What you will do: Down to the last line, set down the material below exactly; skip the pictures.

Data under study:
━━━━━━━━

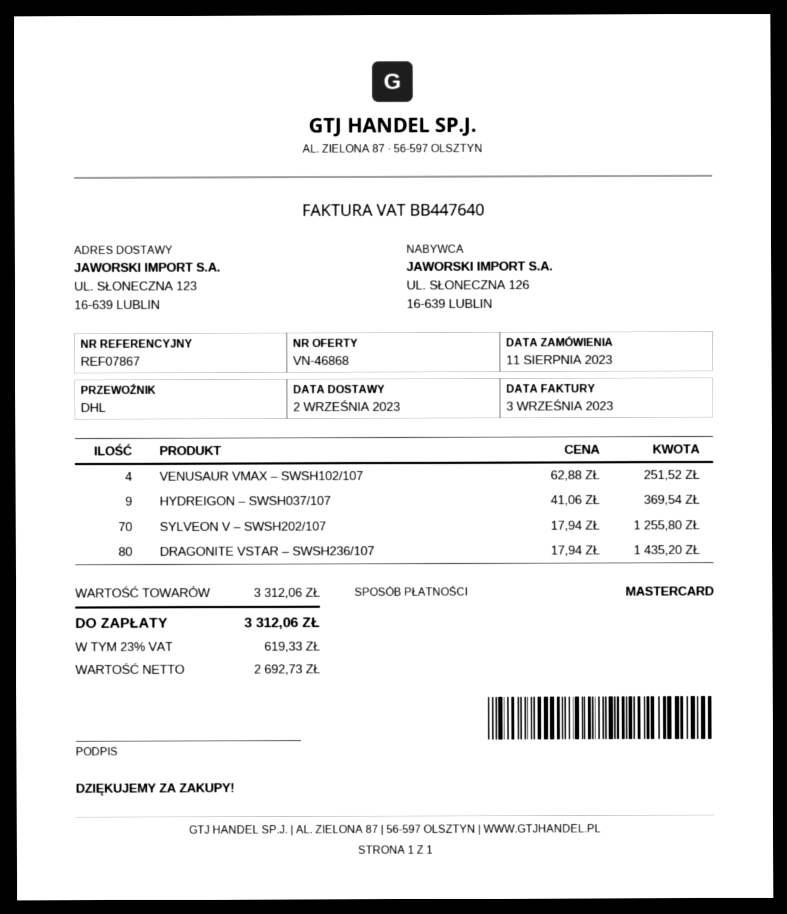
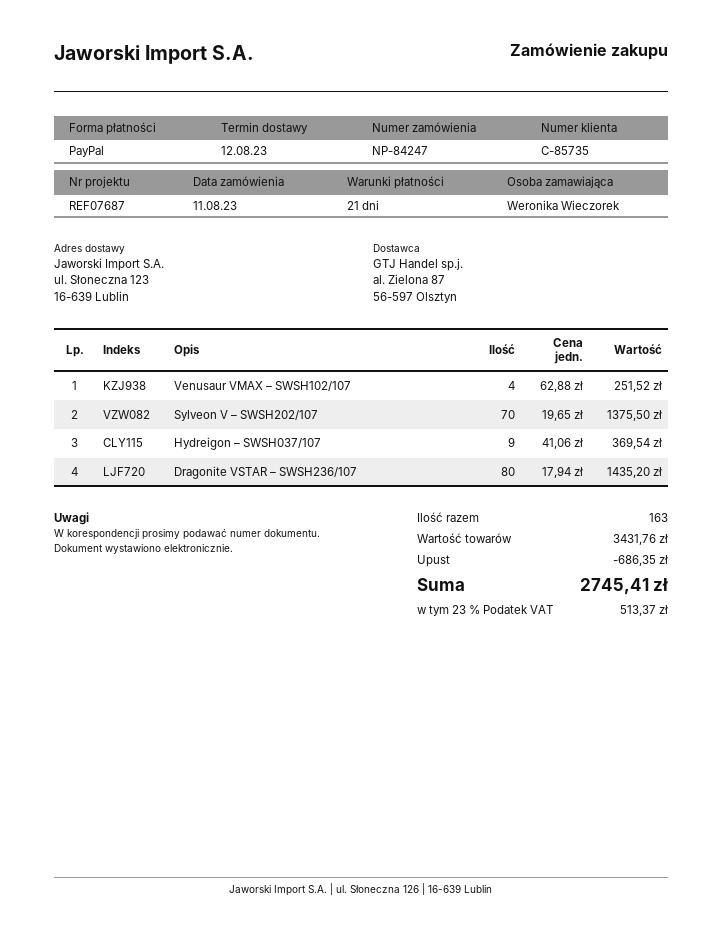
delivery date: 2023-09-02 -> 2023-08-12
reference: REF07867 -> REF07687
payment method: Mastercard -> PayPal
SYLVEON V – SWSH202/107: 70 x 17.94 = 1255.80 -> 70 x 19.65 = 1375.50
subtotal: 3312.06 -> 3431.76
discount: none -> 686.35
tax: 23% = 619.33 -> 23% = 513.37
total: 3312.06 -> 2745.41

━━━━━━━━

Task response:
delivery date: 2023-09-02 -> 2023-08-12
reference: REF07867 -> REF07687
payment method: Mastercard -> PayPal
SYLVEON V – SWSH202/107: 70 x 17.94 = 1255.80 -> 70 x 19.65 = 1375.50
subtotal: 3312.06 -> 3431.76
discount: none -> 686.35
tax: 23% = 619.33 -> 23% = 513.37
total: 3312.06 -> 2745.41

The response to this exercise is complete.